После кибернетических улучшений слуги Омниссии признали его уцелевшую плоть достойной и погрузили космодесантника в забвение. Обеспокоенный ходом его восстановления, командующий Алкенор консультировался с технодесантником Ринкасом относительно того, чем они ещё могут помочь пациенту. Ринкас решил продолжить хирургические вмешательства и аугментации. К этому моменту Падальщика уже мало заботило, что случилось с остатками подведшей его плоти. Слияние с автомнемоническим стержнем, внедрённым в его мозг подобно когитатору-шипу, принесло космодесантнику некое спокойствие разума. Вкупе с дополнительными сеансами психоиндокринации это смогло изгнать мучивший его наяву кошмар о собственном выживании, отодвинув на задворки разума ужасные воспоминания о бойне, устроенной ксеносами на Фаринатусе.
День за днём, пока разум и тело его исцелялись от ран, Падальщик начинал понемногу верить в то, что ещё сможет послужить легиону. Именно наличие когитатора-шипа делало сон, любой сон, редким явлением. Внедрённая аппаратура, которая была теперь единым целым с его разумом, уже давно считала подобную нервную активность излишней для функционирования и перевела её в область резервных клеток памяти.
Падальщик поднялся с лежака и, стоя в скудных лучах марсианского света, просачивавшегося сквозь ставни его кельи, заставлял себя вспоминать, пытался ухватить ускользавший сон. Ему снился не только кошмар о Фаринатусе и приведении к согласию, но и о Красной планете, о величественном Марсе.

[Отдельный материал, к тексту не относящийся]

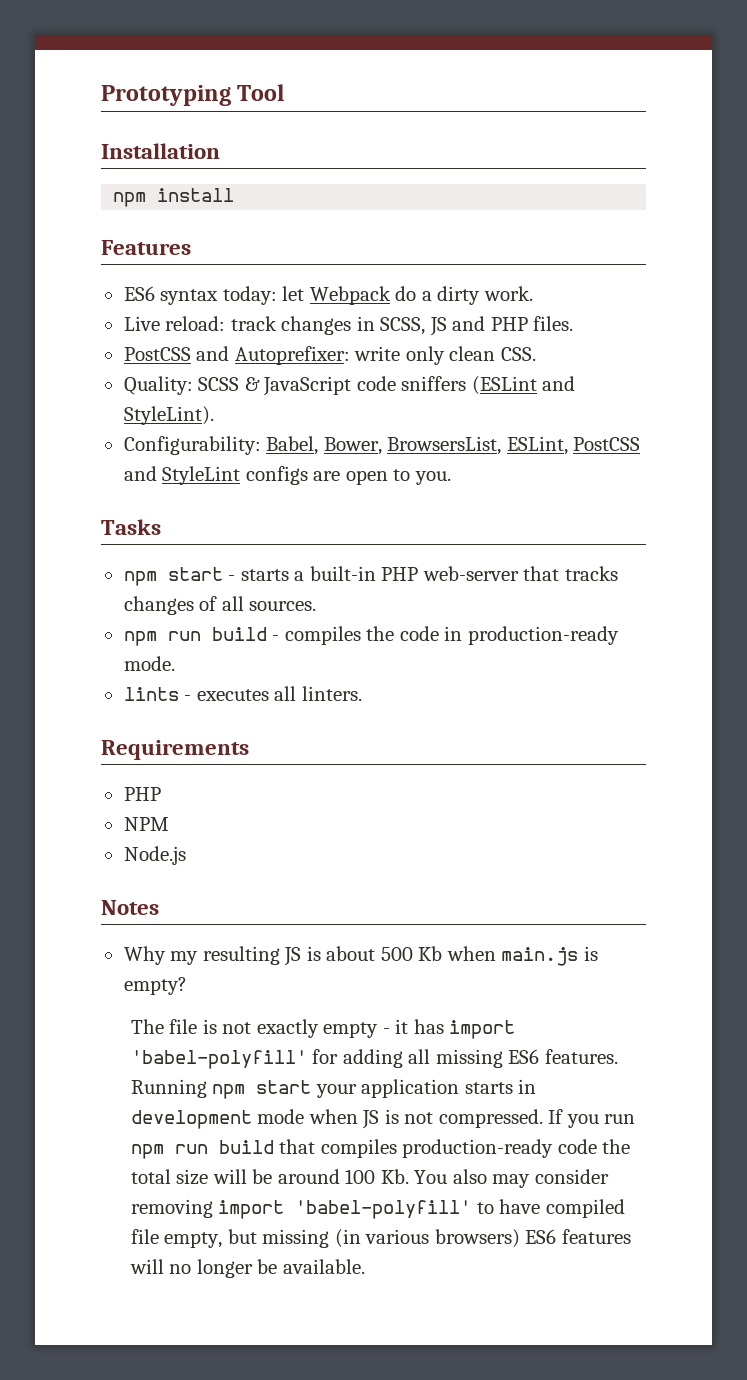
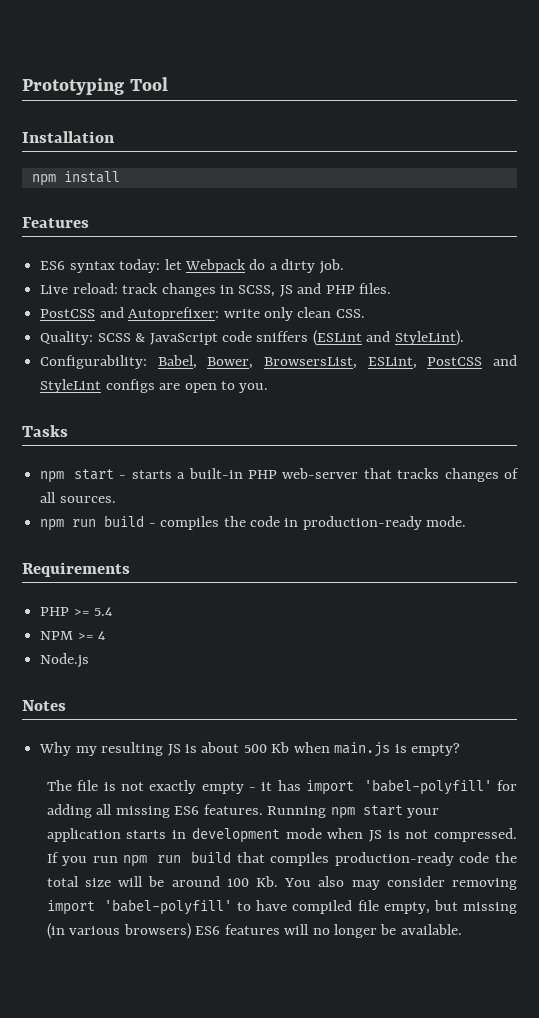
[483,286,533,301] work. -> [318,259,344,274] job.
[123,686,362,701] // lints - executes all linters. -> (467, 521) none
(161, 794) none -> [73,607,114,616] >= 5.4
(169, 824) none -> [77,631,107,640] >= 4

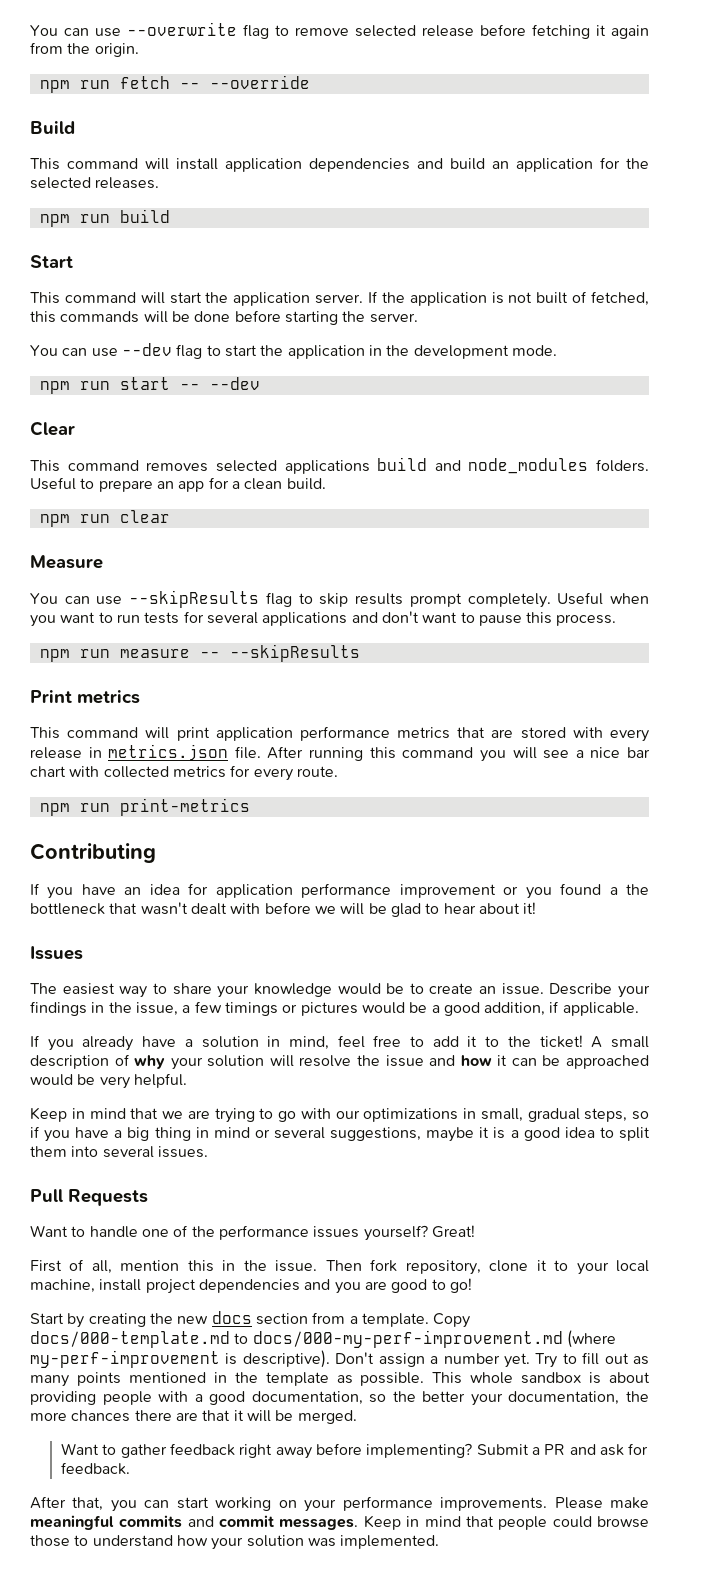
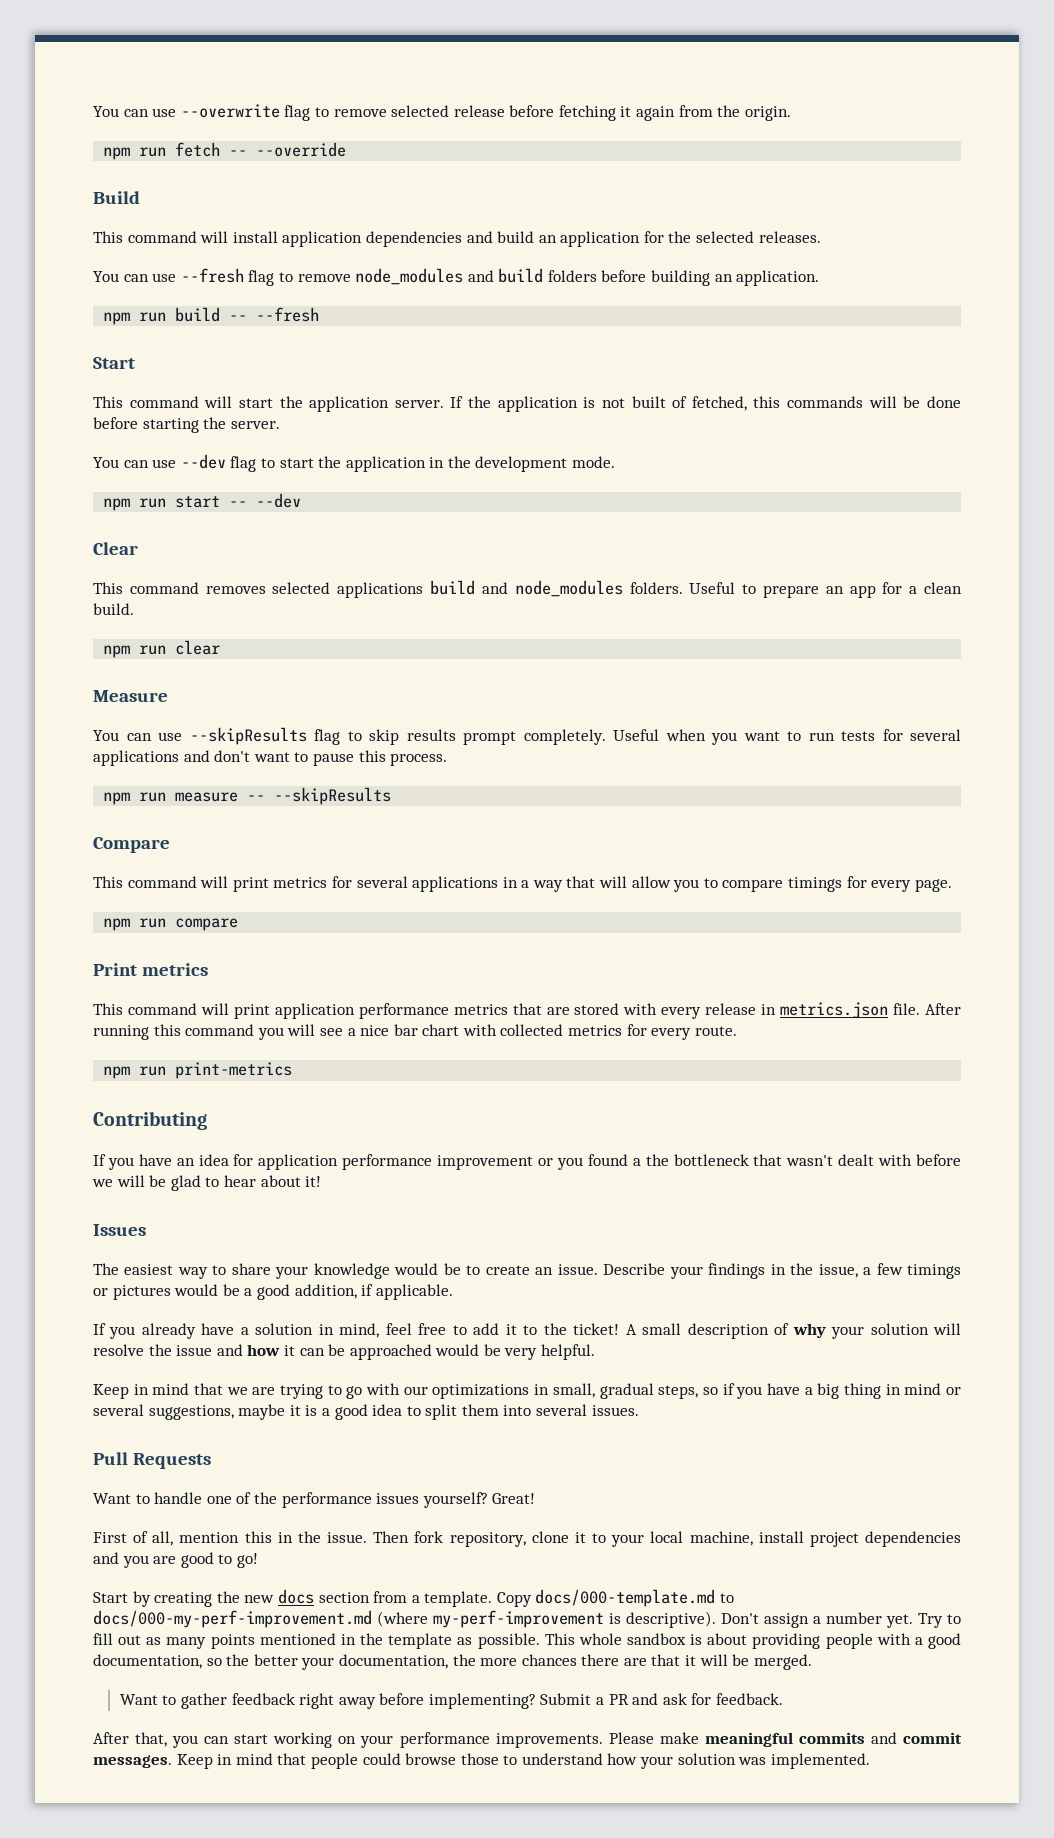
(160, 183) none -> [93,268,820,286] // You can use --fresh flag to remove node_modules and build folders before building an application.
(170, 216) none -> [229,307,320,322] -- --fresh
(360, 653) none -> [93,837,170,853] [93,876,952,892] [103,918,239,931] // Compare // This command will print metrics for several applications in a way that will allow you to compare timings for every page. // npm run compare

Отправление Падальщика на Марс казалось почти неизбежным. И было ли это результатом его личного опыта единения с Богом-Машиной или меняющихся перспектив его братьев по легиону, но он знал, что уже точно не является незримой угрозой, бьющей из тени. XIX легион воевал, вооружившись скоростью, скрытностью и ловкостью. С другой стороны, Падальщик выглядел так, словно был выкован в горниле войны. Его братья видели в его искусно сделанных сопрягаемых конечностях лишь неуклюжие протезы, полную противоположность боевой методики легиона.
Вскоре от командира поступило предположение о том, что, возможно, его таланты найдут себе лучшее применение в рядах контингента технодесантников Легиона. Падальщик не подозревал о наличии у него подходящих талантов, но вскоре уже отправился в длительное путешествие обратно в Солнечную систему, на Марс. Там он обрёл способ послужить Императору в новом призвании, разделив башню-прецепторию с космодесантниками из других легионов, прибывшими в ученичество к Механикумам Марса, чтобы послужить своим братьям при помощи знаний культа, ритуалов и технических навыков.
Сон почти растворился, воспоминания о Марсе были затухающим эхом, растворявшимся вслед за ожившими опаляющими кошмарными воспоминаниями об ужасах поля боя, но, по иронии, понятие о которой утратилось для Падальщика, сама система когитатора, похоронившая нейронную добычу, вычислила вероятность в семьдесят две целых и триста шестьдесят пять тысячных процента, что воспоминание было внесено в списки в области резервных клеток памяти. Таким образом, он получил к нему доступ и высвободил то, что его системы посчитали за лучшее держать забытым.
Поток бессмыслицы…
Разъемы плоти открываются для инфошунтирования…
Шифр-поток готов к передаче…
Лимбическая затычка промыта…
Слияние. Интерфейс. Нейросинапсис закончен.
Воспоминание начинается…
Главным образом – это было воспоминание. Записанное воспоминание тридцатилетней давности о его первом дне на поверхности Марса. День, когда он и Железный Воин Авл Скараманка были приписаны в качестве технодесантников-учеников к своему учителю Гнаусу Аркелону, великому просветителю и ремесленнику Астартес. День, когда степенный Аркелон показал им подземелья диагноплекса генерал-лекзорциста и с самого начала сделал внушение легионерам о недопустимости богохульных несанкционированных инноваций, заманчивых экспериментов и об опасностях, таящихся в запретных технологиях. День, когда он увидел, как техноеретик Октал Бул и его отвратительные создания были обречены на вечное заточение в стазисных гробницах Прометей Синус.